Мы, наверное, с минуту сверлили друг друга взглядами, пока шеф неожиданно для меня просто взял и не… рассмеялся. Это было как дождь в пустыне. Как луч солнца среди ночи. Как битой по голове в кругу телохранителей!

Восемь лет… За восемь грёбаных лет я ни разу не слышала его смеха. Не видела запрокинутой головы и широкой белозубой улыбки.

Растерянное сердце застучало в груди с утроенной силой, желая, наверное, разорваться, как камикадзе у цели, пока я во все глаза разглядывала Поклонского, даже не пытаясь понять, что его так развеселило.

— Ты не меняешься! — выдал он, переводя дыхание.

А я молчала. Не знала, что сказать. Да и зачем, вообще что-то говорить, когда дыхание перехватило? Наверное, именно так себя чувствуют набожные люди, стоя перед мироточащей иконой.

— Ладно. — Он взглянул на моё лицо, на котором (я очень надеялась) не было никаких эмоций, поморщился и вздохнул: — Езжай домой. Утром вернёшься, обговорим рекомендации врача.

Я кивнула, пожелала доброй ночи и покинула спальню, а потом и квартиру босса. Только сев в машину, поняла, что всё ещё нахожусь в шоке от увиденного и никак не могу отпустить его смеющийся образ. Будто намертво впечатался в обратную сторону век.

Боже, Вавилова! Выкинь это из своей глупой головы!

За последнюю я схватилась и хорошенько потрепала, пытаясь привести себя в рабочее состояние. Мне ещё нужно домой добраться, подумать о том, что буду завтра делать. Сёстрам позвонить, в конце концов, и извиниться, что сегодня не приехала.

Выдохнула, завела машину и тронулась с места, оставляя жильё шефа позади. До дома добираться недолго, но я не спешила, потому что была слишком рассеянной.

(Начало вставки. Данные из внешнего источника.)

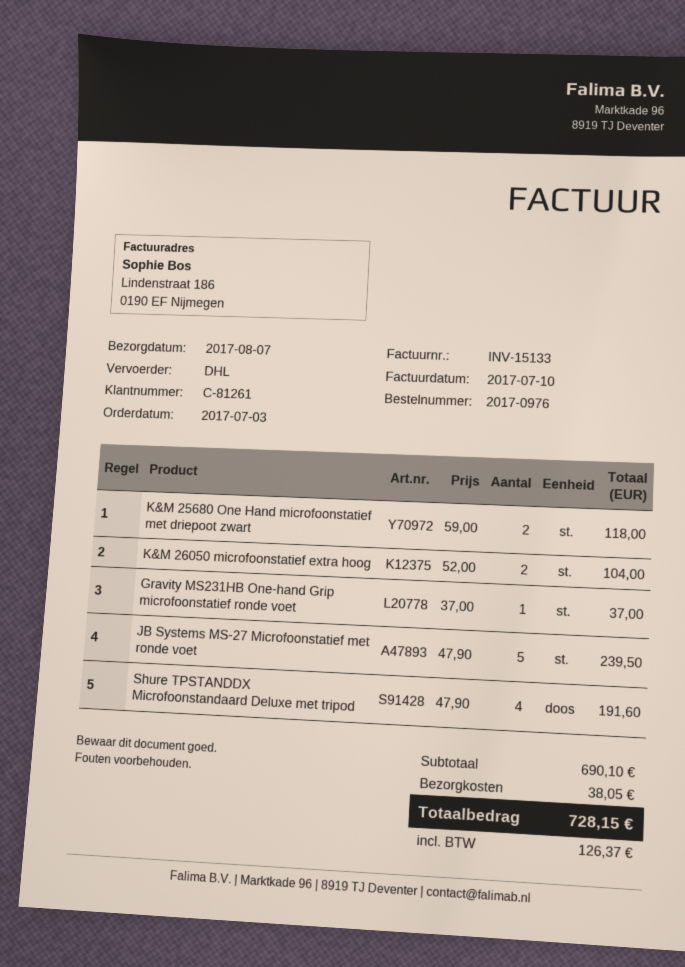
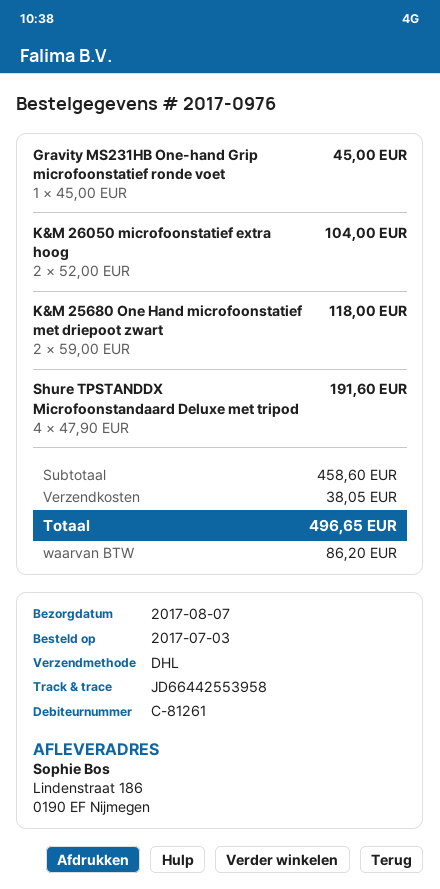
Gravity MS231HB One-hand Grip microfoonstatief ronde voet: 1 x 37.00 = 37.00 -> 1 x 45.00 = 45.00
JB Systems MS-27 Microfoonstatief met ronde voet: 5 x 47.90 = 239.50 -> none
subtotal: 690.10 -> 458.60
tax: 126.37 -> 86.20
total: 728.15 -> 496.65

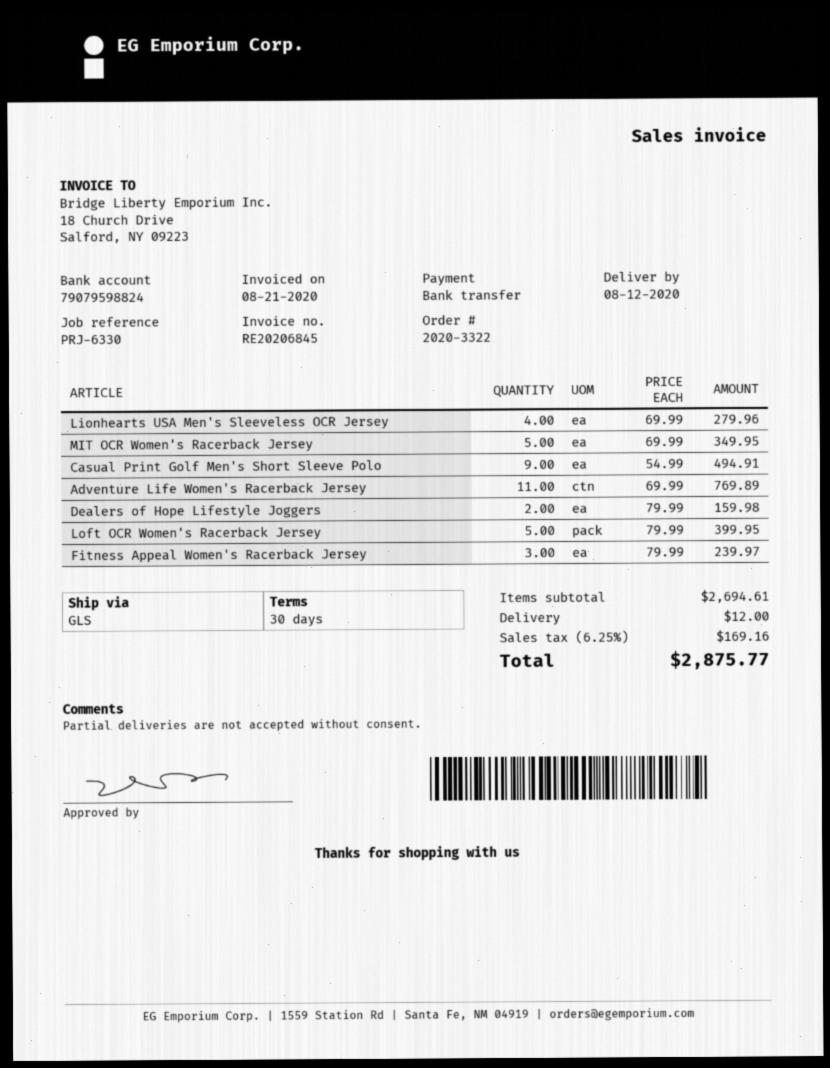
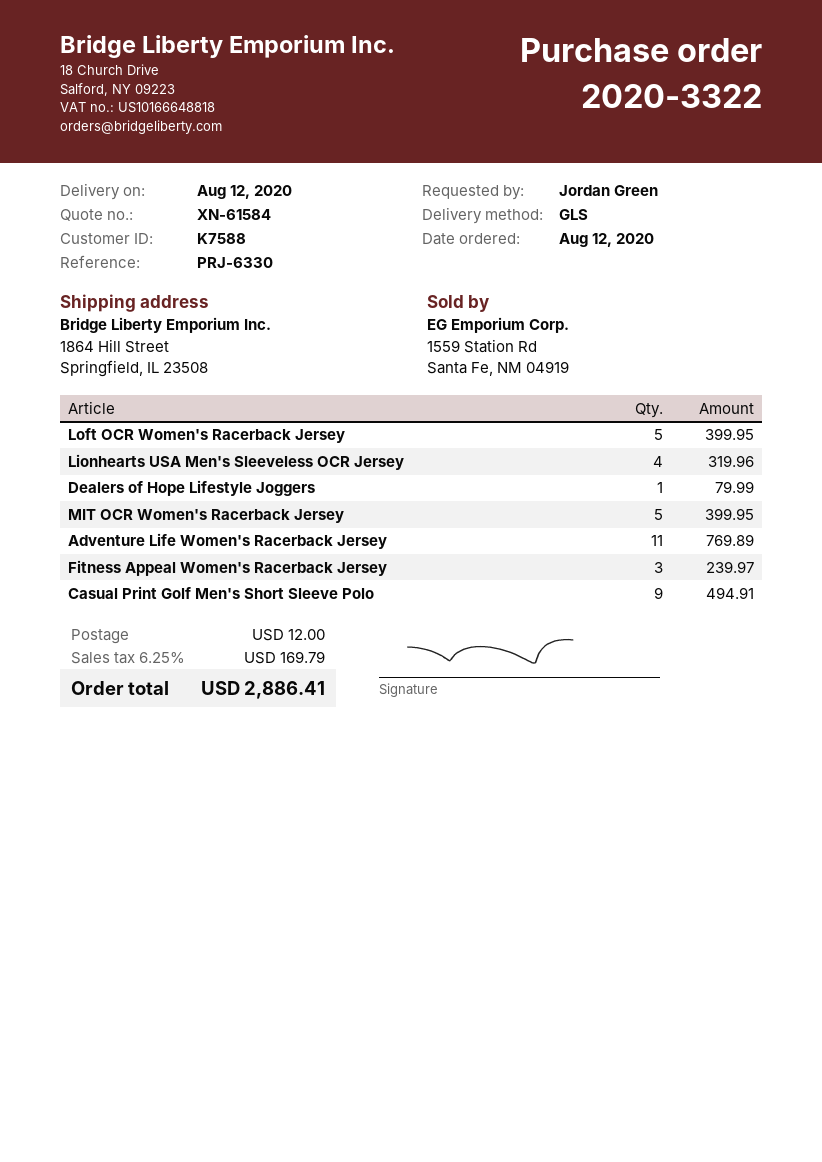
Lionhearts USA Men's Sleeveless OCR Jersey: 4 for 279.96 -> 4 for 319.96
MIT OCR Women's Racerback Jersey: 5 for 349.95 -> 5 for 399.95
Dealers of Hope Lifestyle Joggers: 2 for 159.98 -> 1 for 79.99
tax: 6.25% = 169.16 -> 6.25% = 169.79
total: 2875.77 -> 2886.41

Мысли плавали, как ленивые мухи в меду, взгляд то и дело терял дорожное полотно, затуманивая картинку.

Пустая квартира встретила привычной тишиной. На автомате я приняла душ, думая о том, что у Поклонского снова может подняться температура. И эти идиотские мысли сводили меня с ума. А он найдёт аптечку? А примет сам жаропонижающее? А разберётся, что именно нужно пить? А станет ли вообще мерить температуру?

У-у-у-у-у!

Как итог, через два часа я держала в руках смартфон и писала ему сообщение в мессенджер.

«Если у вас поднимется температура, пожалуйста, позвоните мне, я немедленно приеду».

Шеф прочёл почти сразу, а вот отвечать не торопился. Сообщение написал только минут через пять, когда я себя уже раз пятнадцать прокляла. Кто меня дёрнул проявлять излишнее беспокойство? Он давно не маленький мальчик.

«Зачем? Я в состоянии найти таблетку и градусник».

Что, собственно, и требовалось доказать. Я вздохнула и взяла себя наконец в руки.

«Доброй ночи».

Естественно, он не ответил. Не в его манере.

Я положила телефон на тумбочку и уткнулась лицом в подушку. Да, ночь — это то время, когда можно не скрывать эмоций. Когда можно долго думать и перекраивать собственные воспоминания. А ещё просчитывать. Просчитывать чужие замыслы, в коих стала незначительной фигурой, сдвинутой с доски. А в том, что Поклонский что-то делает за моей спиной, у меня сомнений не было. Были только вопросы, которые весь день не давали покоя, как назойливые мухи. Если бы он действительно собрался жениться, неужели стал бы скрывать от меня это мероприятие?

В груди снова неприятно сдавило, и я стиснула пальцами подушку. Верная подруга всегда принимала на себя основной удар, даже когда у меня не оставалось сил на слёзы.

Утро наступило внезапно. Вот я закрыла глаза, думая о событиях прошедшего дня, а спустя минуту открыла, потому что начал трезвонить опостылевший будильник.

Или, мучимая мыслями, я уснула только на рассвете? И новый день сурка.